▶ [Exercise instructions] Using the data beneath this instruction, retype only the lines from the one that contains "quote number: Q-75281 -> Q-75821" down to the one that contains "total: 591.50 -> 556.77", both included, exactly as they appear.

▶ [Records shown]

------

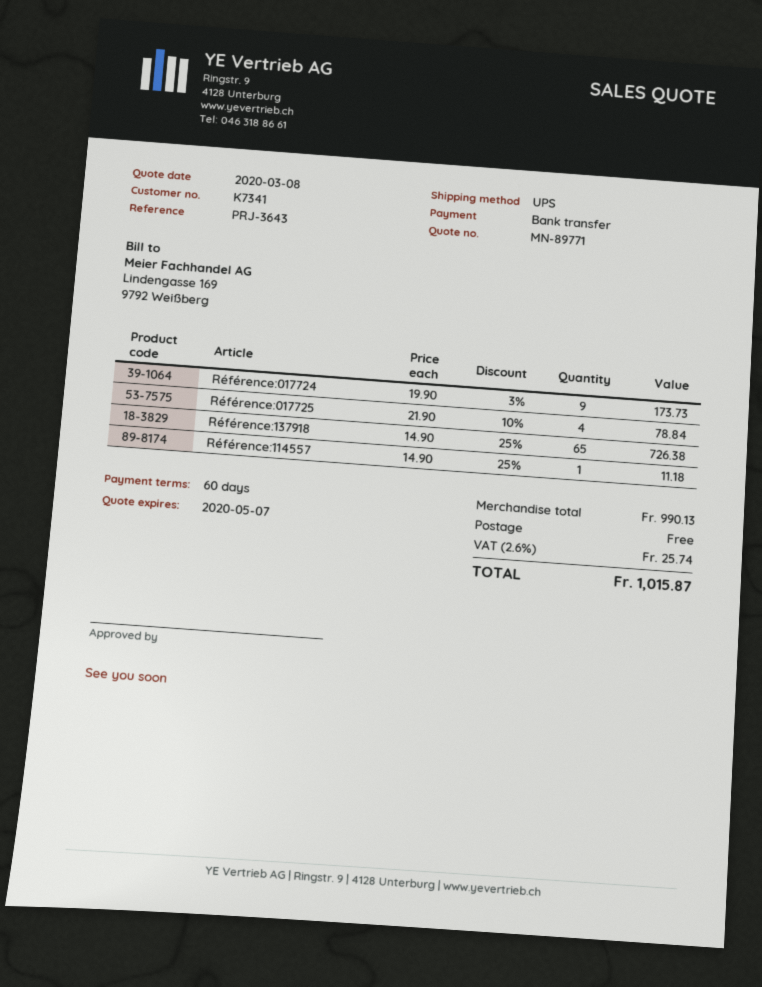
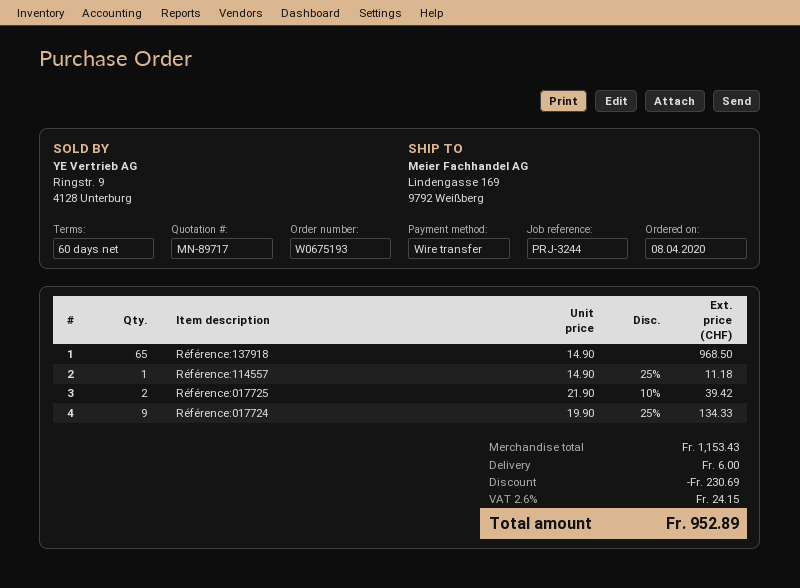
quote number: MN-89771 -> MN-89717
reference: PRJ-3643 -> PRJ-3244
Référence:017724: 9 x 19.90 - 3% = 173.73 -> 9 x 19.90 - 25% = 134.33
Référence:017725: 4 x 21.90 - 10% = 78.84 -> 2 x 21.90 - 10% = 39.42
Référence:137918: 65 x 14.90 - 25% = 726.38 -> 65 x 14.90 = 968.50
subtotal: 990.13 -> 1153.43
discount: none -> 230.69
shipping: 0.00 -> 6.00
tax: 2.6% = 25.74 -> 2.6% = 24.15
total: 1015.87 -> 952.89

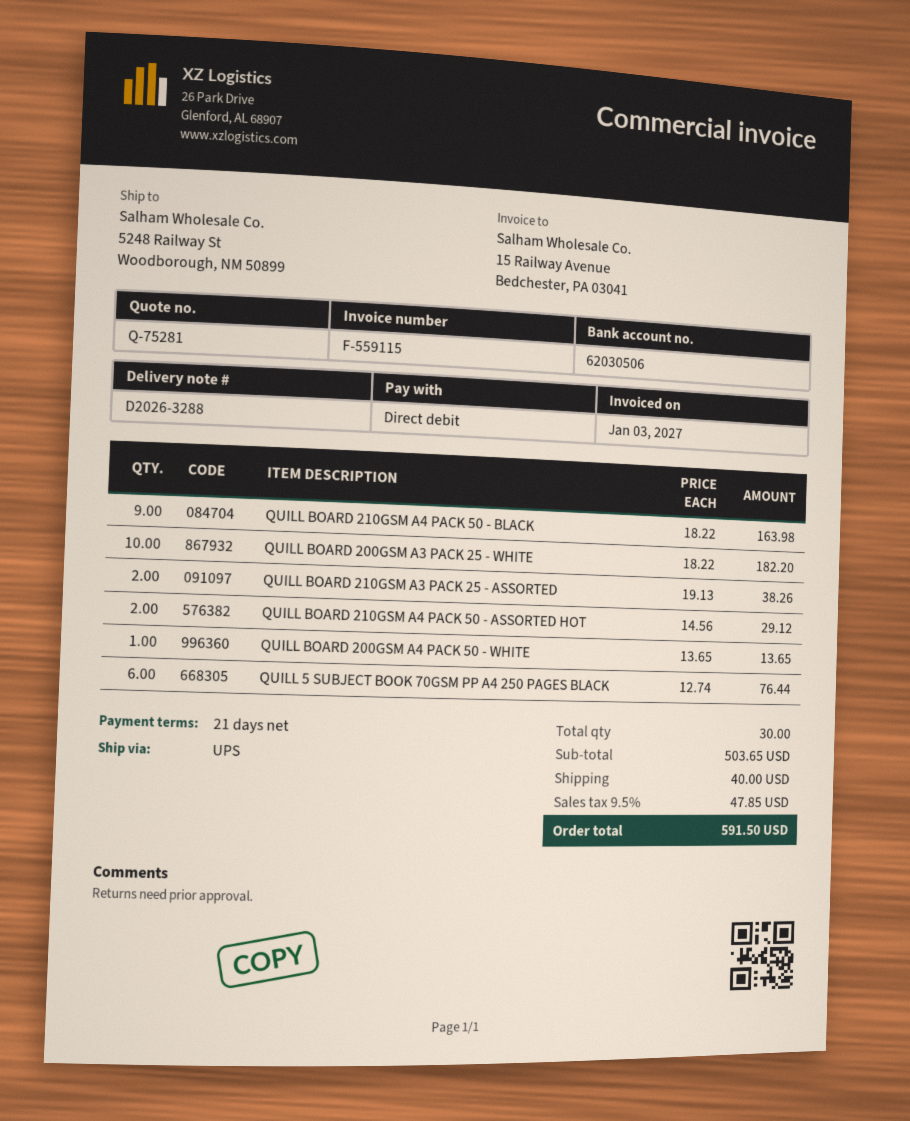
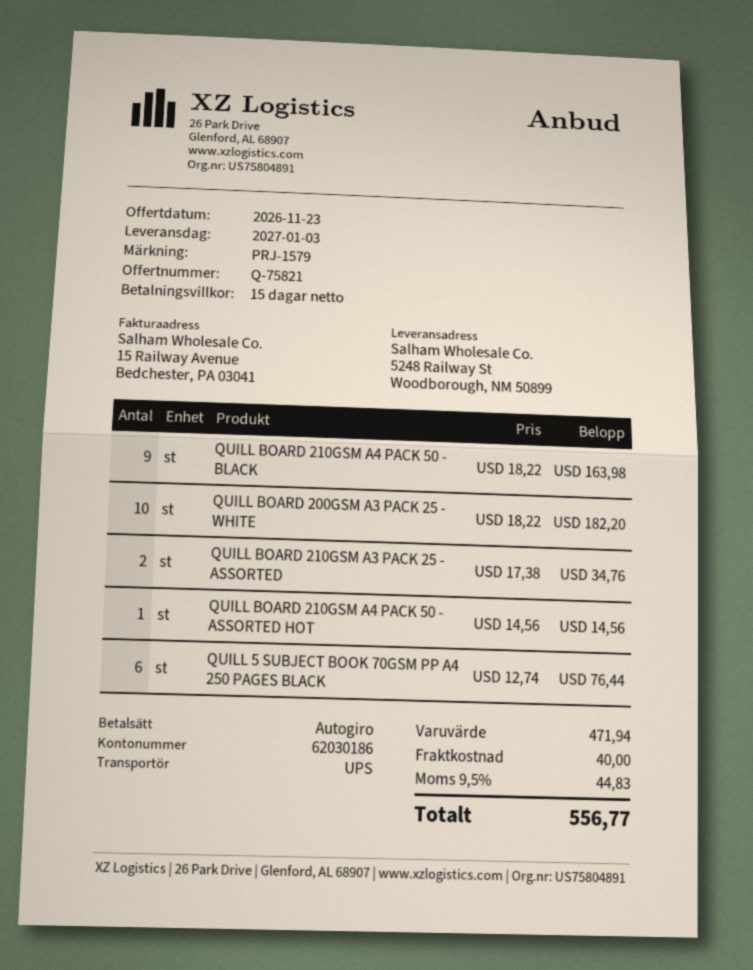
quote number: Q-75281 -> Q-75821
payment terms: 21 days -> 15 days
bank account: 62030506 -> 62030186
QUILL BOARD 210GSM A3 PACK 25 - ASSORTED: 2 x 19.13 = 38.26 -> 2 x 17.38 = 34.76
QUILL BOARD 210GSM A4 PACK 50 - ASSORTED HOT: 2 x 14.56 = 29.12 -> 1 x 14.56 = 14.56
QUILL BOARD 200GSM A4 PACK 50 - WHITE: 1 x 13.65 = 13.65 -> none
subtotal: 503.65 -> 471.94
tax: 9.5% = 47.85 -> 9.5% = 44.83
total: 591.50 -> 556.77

------

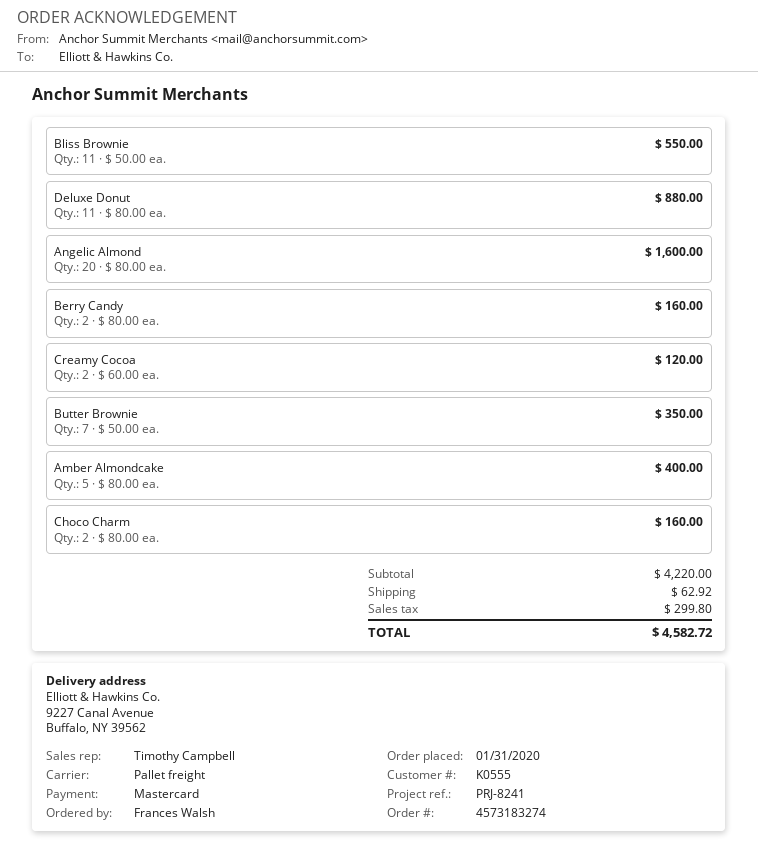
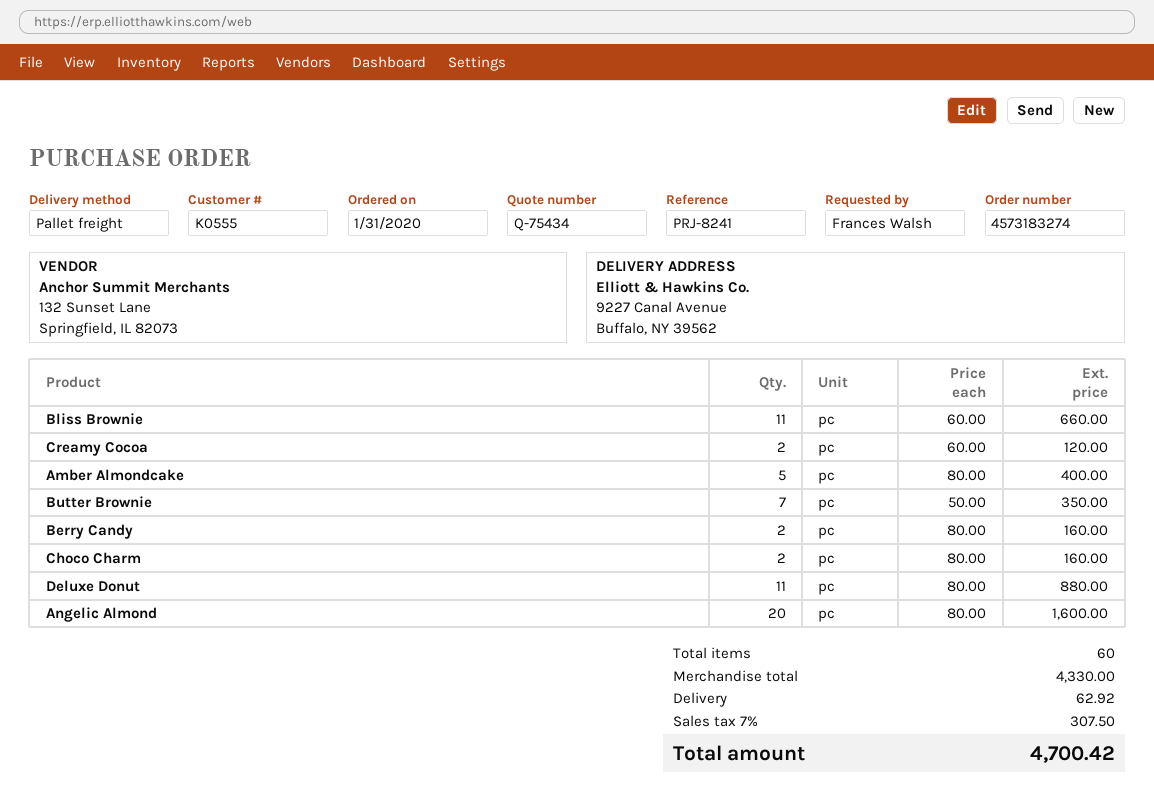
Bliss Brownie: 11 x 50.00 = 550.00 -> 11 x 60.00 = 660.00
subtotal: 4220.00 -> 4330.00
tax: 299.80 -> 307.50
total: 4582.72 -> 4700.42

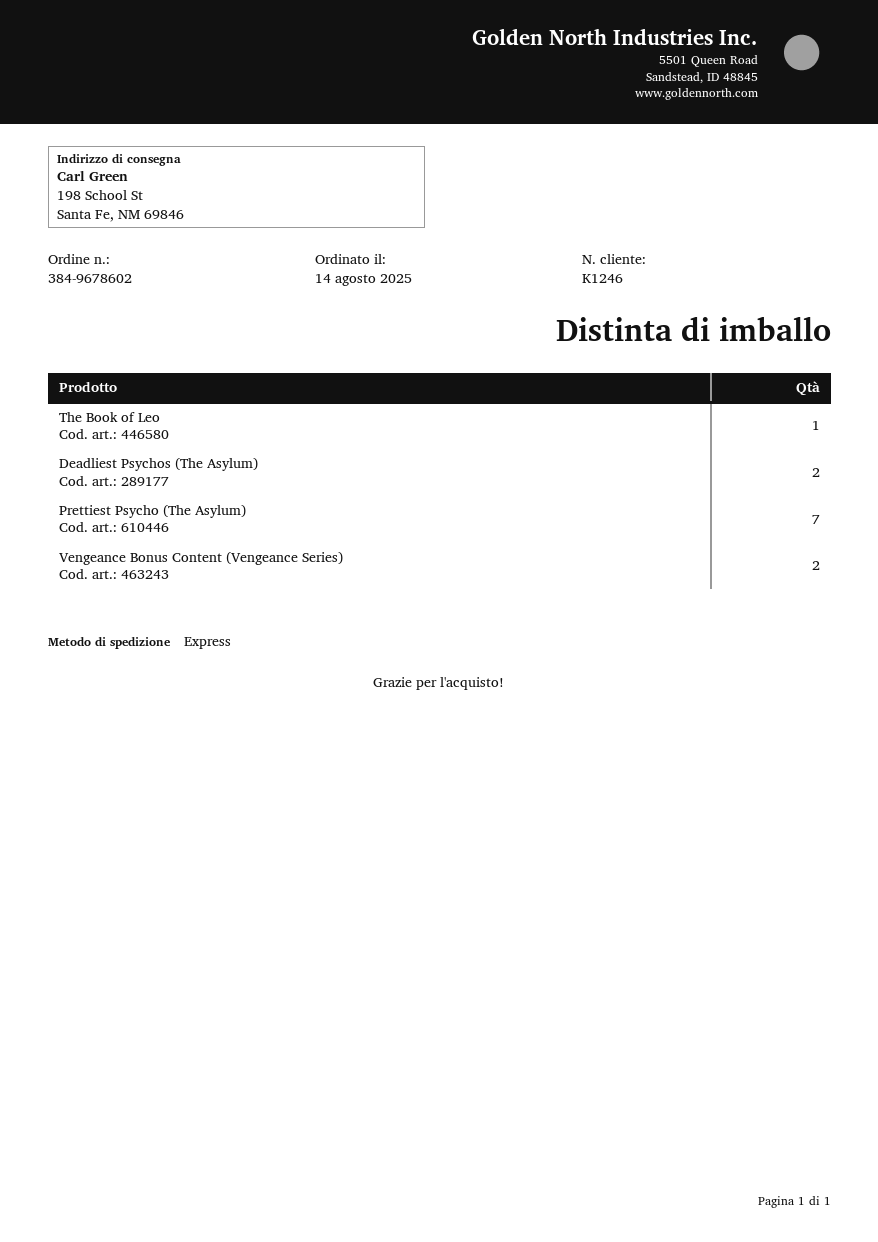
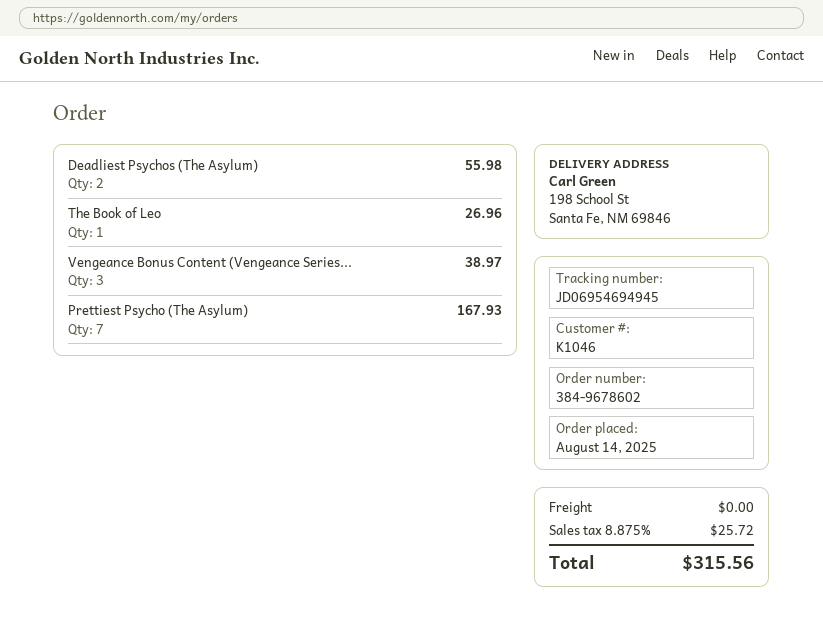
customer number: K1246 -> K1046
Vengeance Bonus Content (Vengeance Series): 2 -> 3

------

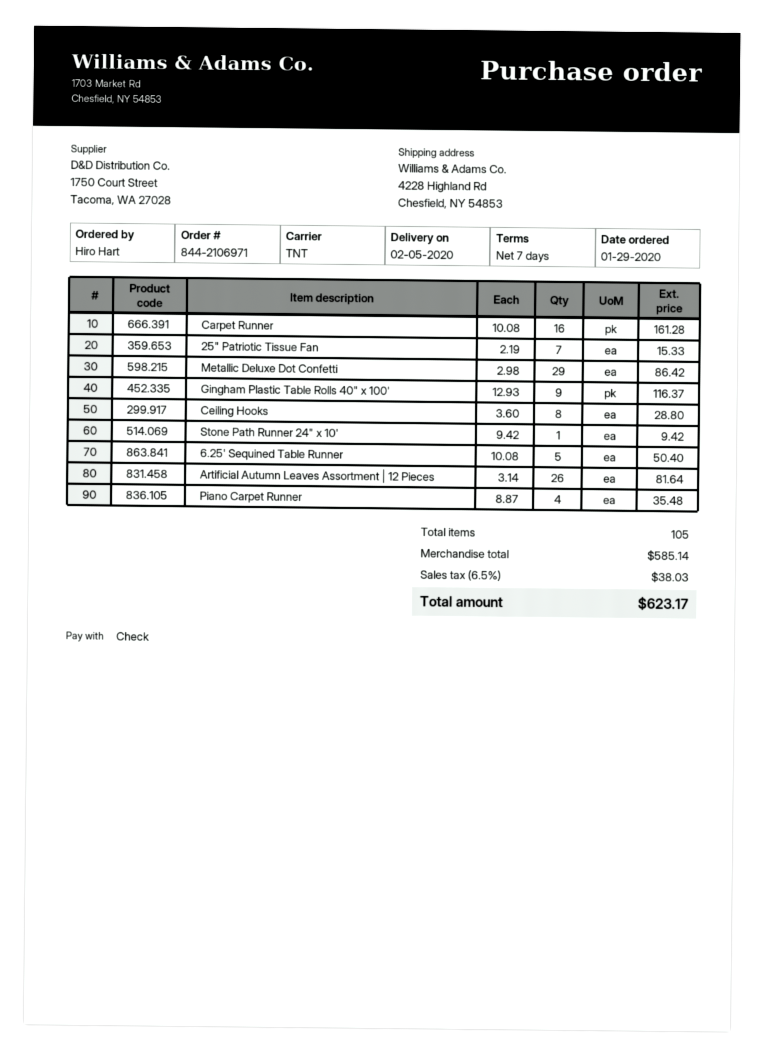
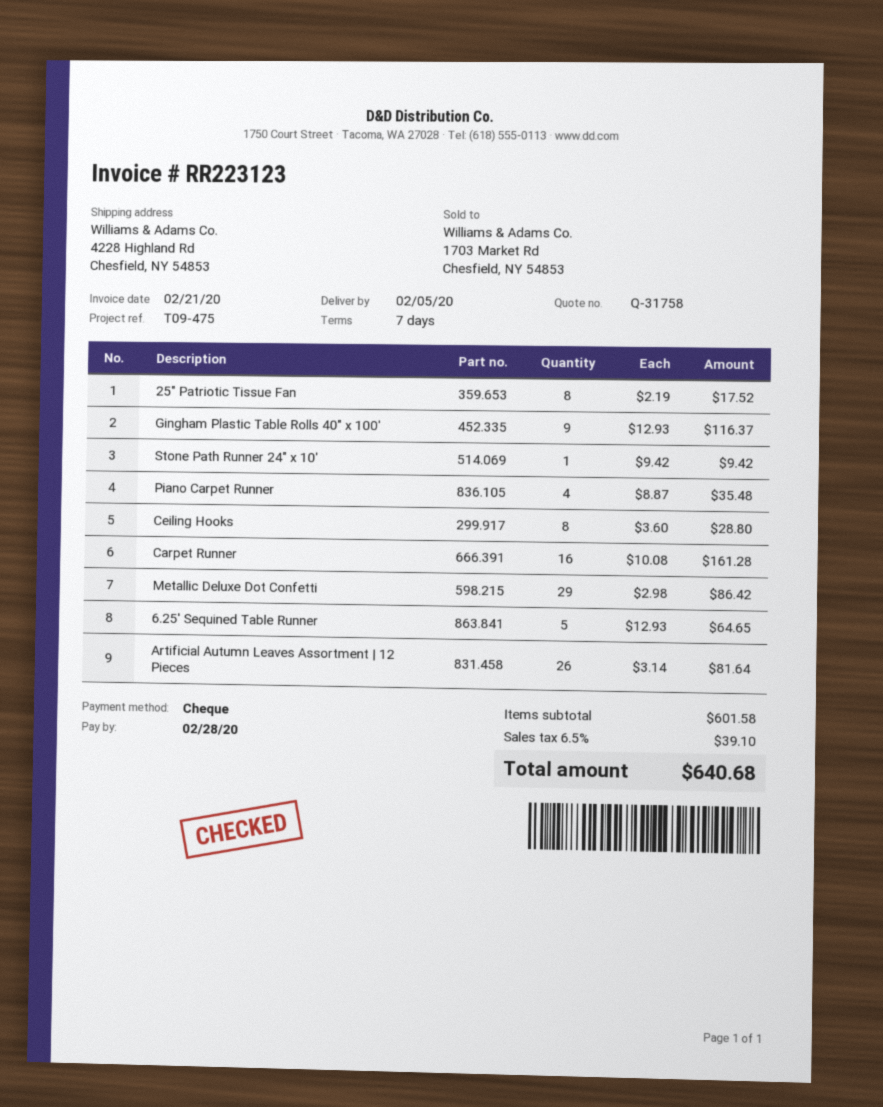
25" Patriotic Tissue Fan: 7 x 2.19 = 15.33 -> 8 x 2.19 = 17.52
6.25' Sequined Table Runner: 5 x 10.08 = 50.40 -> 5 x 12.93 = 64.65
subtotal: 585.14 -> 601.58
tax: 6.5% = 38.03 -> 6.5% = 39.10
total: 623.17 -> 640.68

------

▶ [Answer space]
quote number: Q-75281 -> Q-75821
payment terms: 21 days -> 15 days
bank account: 62030506 -> 62030186
QUILL BOARD 210GSM A3 PACK 25 - ASSORTED: 2 x 19.13 = 38.26 -> 2 x 17.38 = 34.76
QUILL BOARD 210GSM A4 PACK 50 - ASSORTED HOT: 2 x 14.56 = 29.12 -> 1 x 14.56 = 14.56
QUILL BOARD 200GSM A4 PACK 50 - WHITE: 1 x 13.65 = 13.65 -> none
subtotal: 503.65 -> 471.94
tax: 9.5% = 47.85 -> 9.5% = 44.83
total: 591.50 -> 556.77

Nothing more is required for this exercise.